Any image found in the entries is to be skipped; the rest is returned word for word.

◆ ◆ ◆ ◆ ◆ ◆ ◆

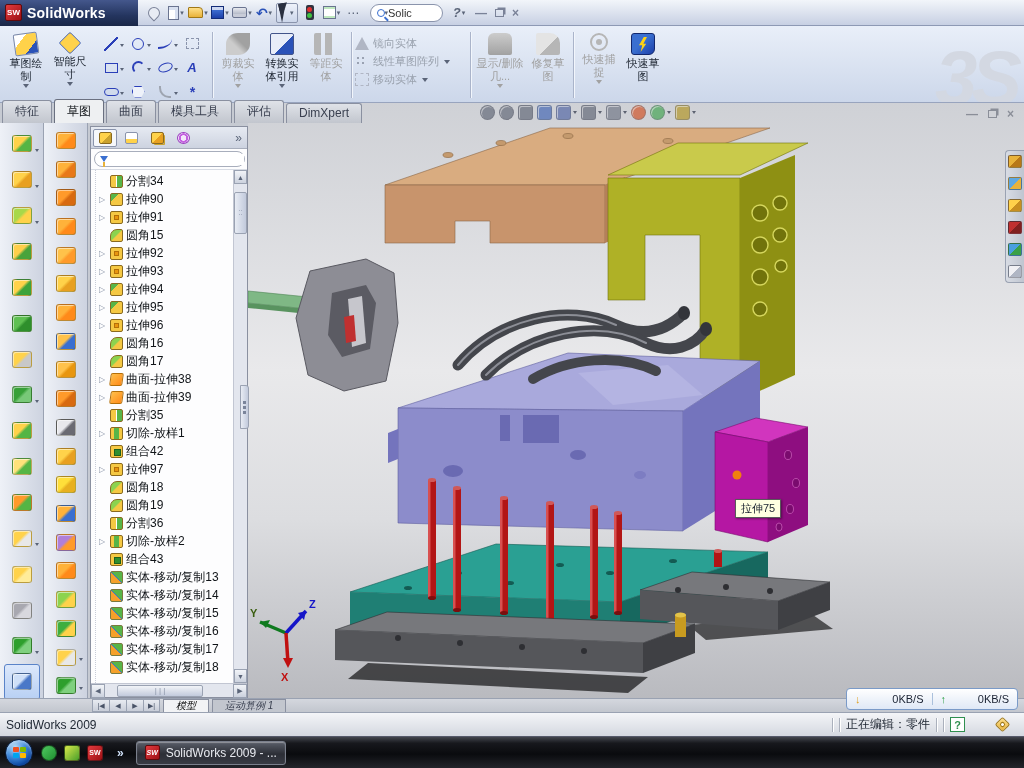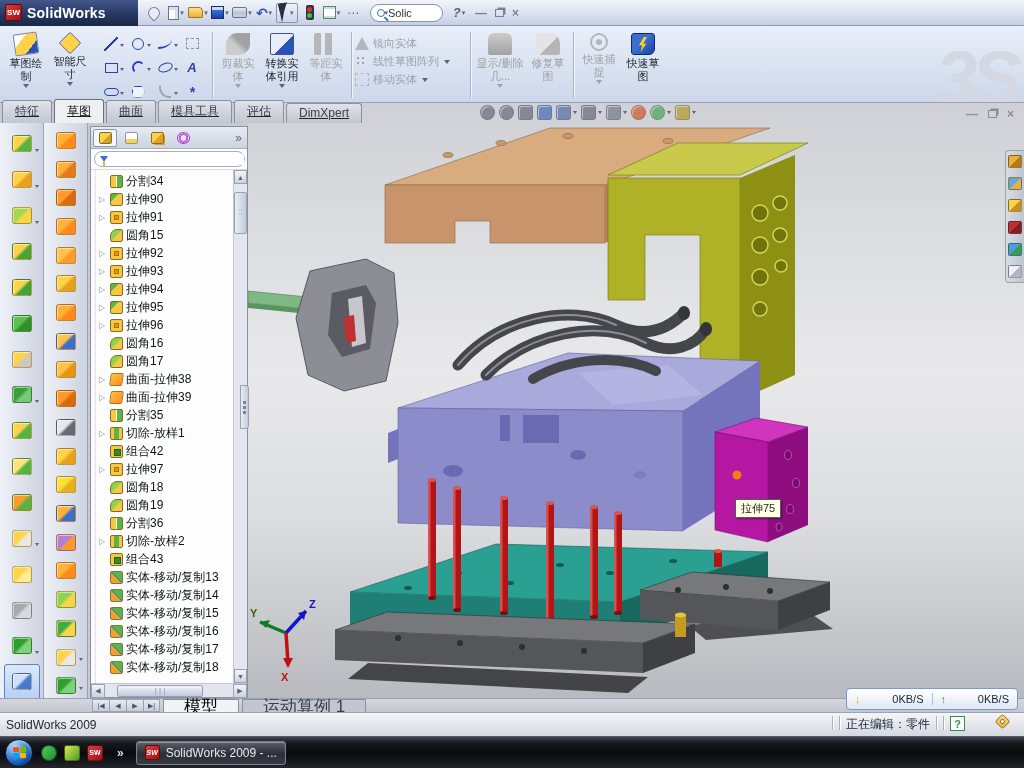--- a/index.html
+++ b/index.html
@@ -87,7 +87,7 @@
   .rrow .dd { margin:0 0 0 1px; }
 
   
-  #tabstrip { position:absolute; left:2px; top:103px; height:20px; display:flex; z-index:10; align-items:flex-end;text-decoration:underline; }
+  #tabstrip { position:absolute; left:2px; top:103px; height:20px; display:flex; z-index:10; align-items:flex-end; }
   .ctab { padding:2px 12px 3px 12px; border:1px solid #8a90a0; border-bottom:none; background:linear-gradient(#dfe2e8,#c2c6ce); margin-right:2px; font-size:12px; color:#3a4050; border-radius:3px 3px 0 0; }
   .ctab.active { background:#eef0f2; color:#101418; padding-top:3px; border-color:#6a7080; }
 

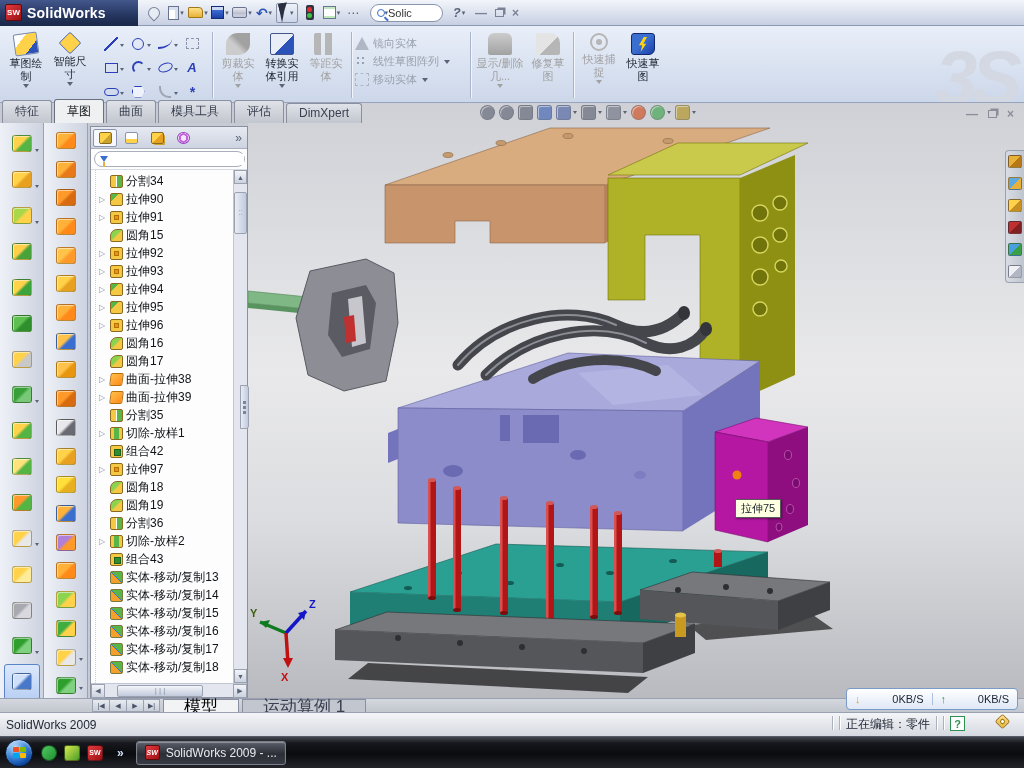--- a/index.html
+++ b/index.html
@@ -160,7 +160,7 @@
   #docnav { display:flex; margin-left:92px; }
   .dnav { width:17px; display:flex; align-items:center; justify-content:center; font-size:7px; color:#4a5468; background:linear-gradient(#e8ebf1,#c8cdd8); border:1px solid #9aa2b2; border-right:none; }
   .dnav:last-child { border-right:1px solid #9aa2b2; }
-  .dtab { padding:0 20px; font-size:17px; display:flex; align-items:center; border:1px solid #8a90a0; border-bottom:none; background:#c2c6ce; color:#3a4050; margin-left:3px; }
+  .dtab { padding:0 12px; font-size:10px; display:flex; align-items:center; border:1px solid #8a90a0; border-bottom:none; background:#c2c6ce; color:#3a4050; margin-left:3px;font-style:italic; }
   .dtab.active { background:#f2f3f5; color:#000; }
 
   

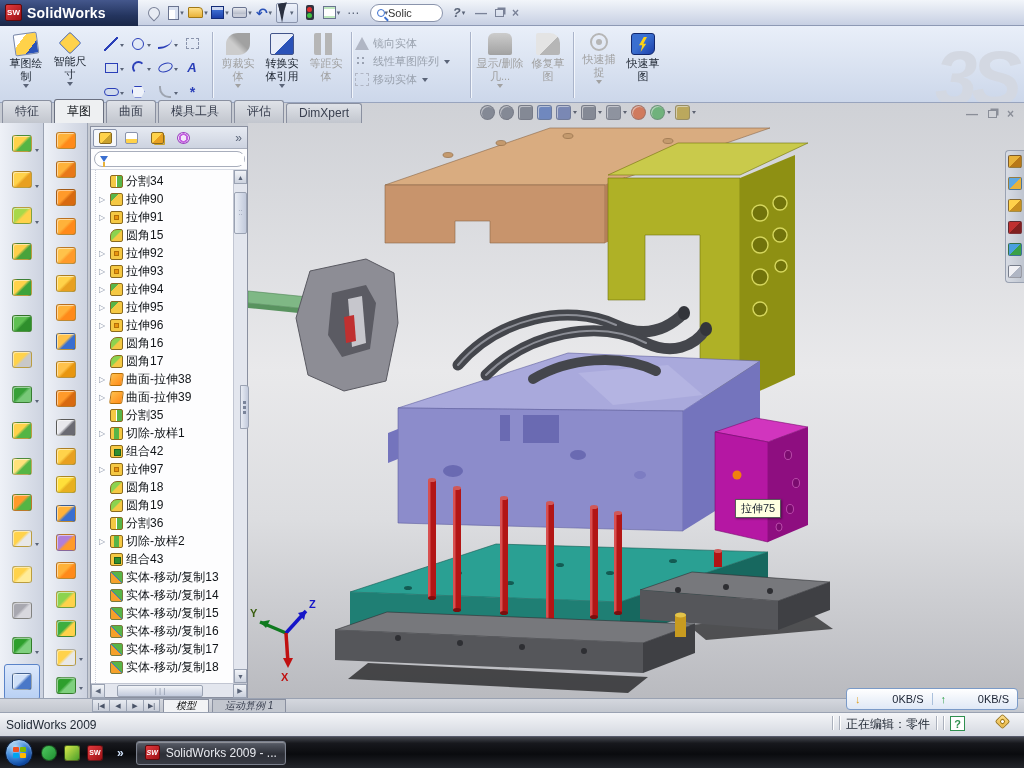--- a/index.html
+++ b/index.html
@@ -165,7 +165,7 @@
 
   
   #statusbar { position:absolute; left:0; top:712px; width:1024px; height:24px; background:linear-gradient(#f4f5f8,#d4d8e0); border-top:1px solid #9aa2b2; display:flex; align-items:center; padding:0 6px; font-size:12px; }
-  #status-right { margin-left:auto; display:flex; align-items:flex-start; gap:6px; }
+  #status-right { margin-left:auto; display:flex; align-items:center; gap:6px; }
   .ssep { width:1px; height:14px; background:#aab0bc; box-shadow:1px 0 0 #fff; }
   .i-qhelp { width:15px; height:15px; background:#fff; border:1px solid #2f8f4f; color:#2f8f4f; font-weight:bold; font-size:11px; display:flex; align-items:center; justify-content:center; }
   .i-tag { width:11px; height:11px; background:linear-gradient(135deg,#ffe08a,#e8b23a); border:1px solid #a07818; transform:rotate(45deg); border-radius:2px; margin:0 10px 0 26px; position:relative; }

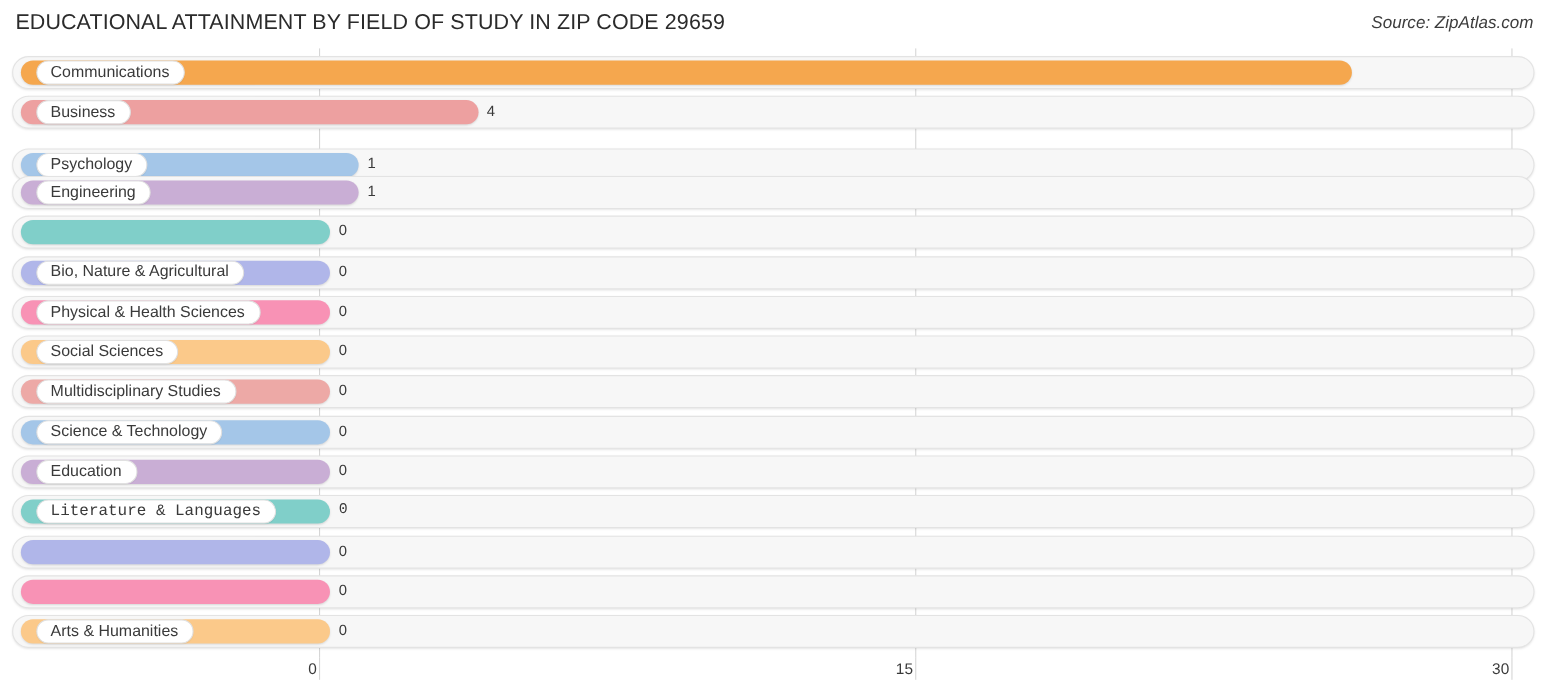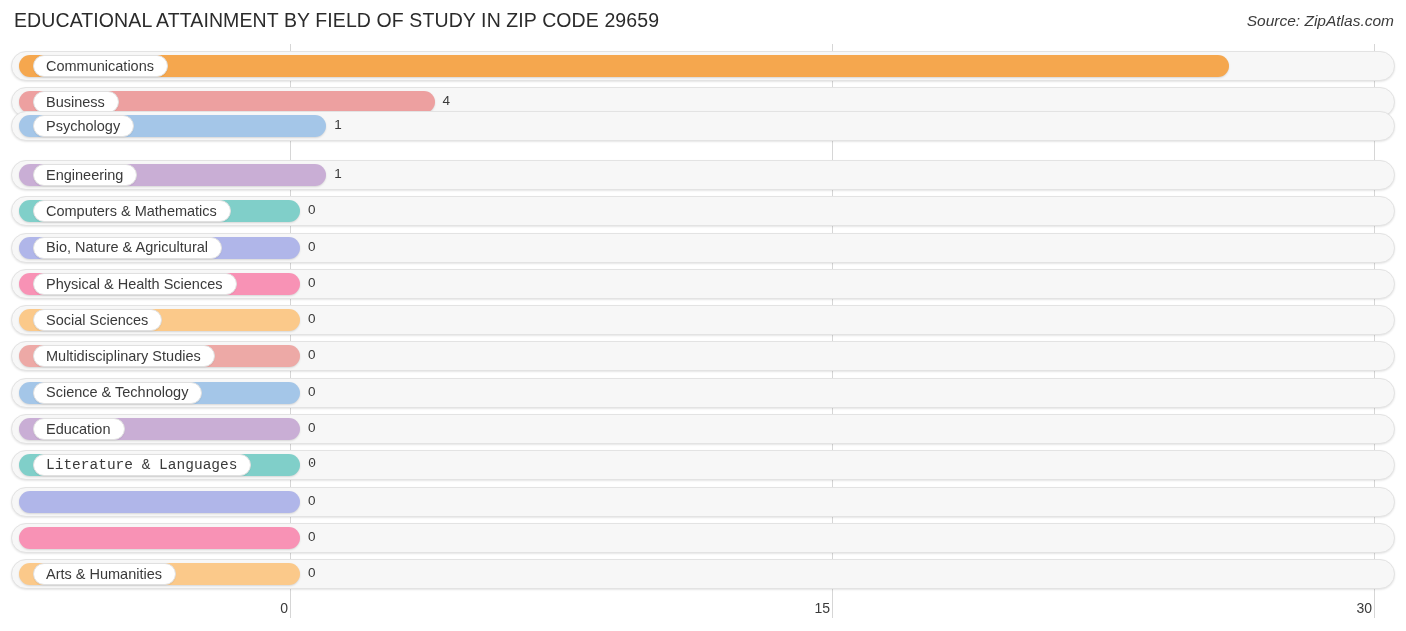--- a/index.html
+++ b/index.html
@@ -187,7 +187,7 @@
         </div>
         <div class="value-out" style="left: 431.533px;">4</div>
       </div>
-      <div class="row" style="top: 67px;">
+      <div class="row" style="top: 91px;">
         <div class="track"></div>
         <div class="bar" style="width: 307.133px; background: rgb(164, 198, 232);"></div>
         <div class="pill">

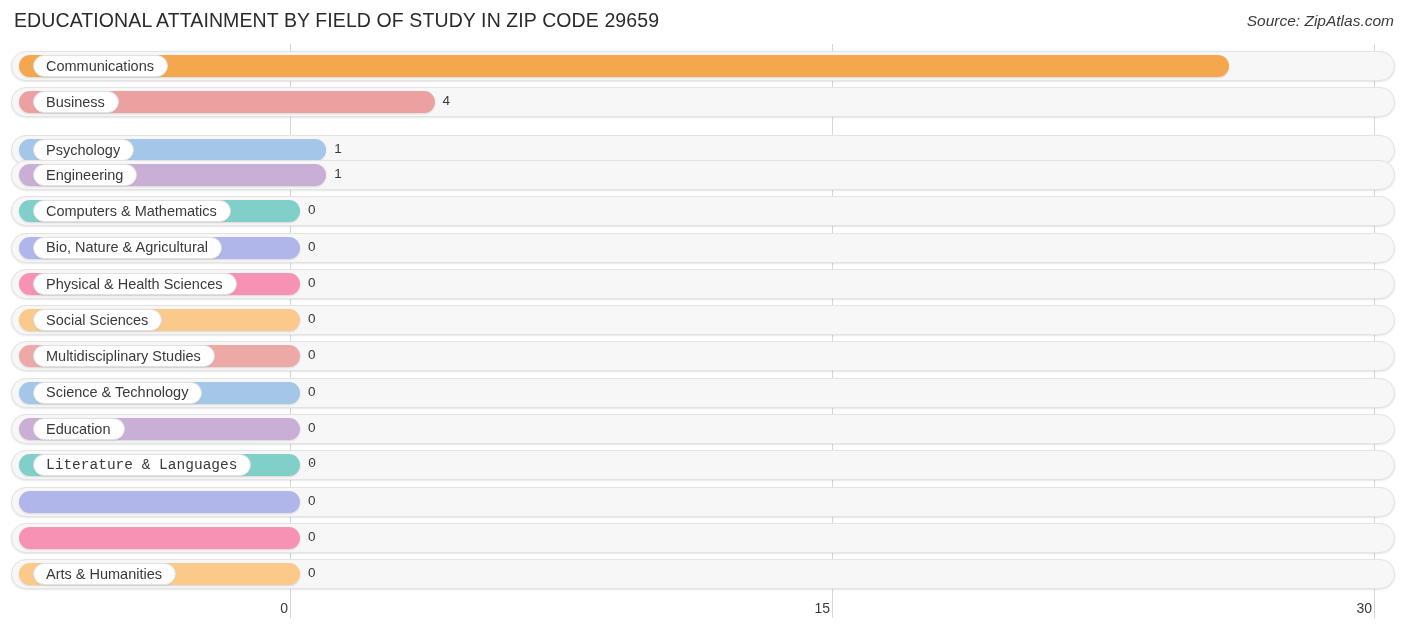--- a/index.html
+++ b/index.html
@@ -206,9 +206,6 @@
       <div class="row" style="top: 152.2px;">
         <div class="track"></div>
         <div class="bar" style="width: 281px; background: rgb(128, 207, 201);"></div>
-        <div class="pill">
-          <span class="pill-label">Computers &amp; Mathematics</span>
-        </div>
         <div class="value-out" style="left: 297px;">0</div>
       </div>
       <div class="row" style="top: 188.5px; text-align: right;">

◆ ◆ ◆ ◆ ◆ ◆ ◆

**Solution to the problem**
--- a/index.html
+++ b/index.html
@@ -87,7 +87,7 @@
   .rrow .dd { margin:0 0 0 1px; }
 
   
-  #tabstrip { position:absolute; left:2px; top:103px; height:20px; display:flex; z-index:10; align-items:flex-end;text-decoration:underline; }
+  #tabstrip { position:absolute; left:2px; top:103px; height:20px; display:flex; z-index:10; align-items:flex-end; }
   .ctab { padding:2px 12px 3px 12px; border:1px solid #8a90a0; border-bottom:none; background:linear-gradient(#dfe2e8,#c2c6ce); margin-right:2px; font-size:12px; color:#3a4050; border-radius:3px 3px 0 0; }
   .ctab.active { background:#eef0f2; color:#101418; padding-top:3px; border-color:#6a7080; }
 

--- a/index.html
+++ b/index.html
@@ -160,7 +160,7 @@
   #docnav { display:flex; margin-left:92px; }
   .dnav { width:17px; display:flex; align-items:center; justify-content:center; font-size:7px; color:#4a5468; background:linear-gradient(#e8ebf1,#c8cdd8); border:1px solid #9aa2b2; border-right:none; }
   .dnav:last-child { border-right:1px solid #9aa2b2; }
-  .dtab { padding:0 20px; font-size:17px; display:flex; align-items:center; border:1px solid #8a90a0; border-bottom:none; background:#c2c6ce; color:#3a4050; margin-left:3px; }
+  .dtab { padding:0 12px; font-size:10px; display:flex; align-items:center; border:1px solid #8a90a0; border-bottom:none; background:#c2c6ce; color:#3a4050; margin-left:3px;font-style:italic; }
   .dtab.active { background:#f2f3f5; color:#000; }
 
   

--- a/index.html
+++ b/index.html
@@ -165,7 +165,7 @@
 
   
   #statusbar { position:absolute; left:0; top:712px; width:1024px; height:24px; background:linear-gradient(#f4f5f8,#d4d8e0); border-top:1px solid #9aa2b2; display:flex; align-items:center; padding:0 6px; font-size:12px; }
-  #status-right { margin-left:auto; display:flex; align-items:flex-start; gap:6px; }
+  #status-right { margin-left:auto; display:flex; align-items:center; gap:6px; }
   .ssep { width:1px; height:14px; background:#aab0bc; box-shadow:1px 0 0 #fff; }
   .i-qhelp { width:15px; height:15px; background:#fff; border:1px solid #2f8f4f; color:#2f8f4f; font-weight:bold; font-size:11px; display:flex; align-items:center; justify-content:center; }
   .i-tag { width:11px; height:11px; background:linear-gradient(135deg,#ffe08a,#e8b23a); border:1px solid #a07818; transform:rotate(45deg); border-radius:2px; margin:0 10px 0 26px; position:relative; }

--- a/index.html
+++ b/index.html
@@ -187,7 +187,7 @@
         </div>
         <div class="value-out" style="left: 431.533px;">4</div>
       </div>
-      <div class="row" style="top: 67px;">
+      <div class="row" style="top: 91px;">
         <div class="track"></div>
         <div class="bar" style="width: 307.133px; background: rgb(164, 198, 232);"></div>
         <div class="pill">

--- a/index.html
+++ b/index.html
@@ -206,9 +206,6 @@
       <div class="row" style="top: 152.2px;">
         <div class="track"></div>
         <div class="bar" style="width: 281px; background: rgb(128, 207, 201);"></div>
-        <div class="pill">
-          <span class="pill-label">Computers &amp; Mathematics</span>
-        </div>
         <div class="value-out" style="left: 297px;">0</div>
       </div>
       <div class="row" style="top: 188.5px; text-align: right;">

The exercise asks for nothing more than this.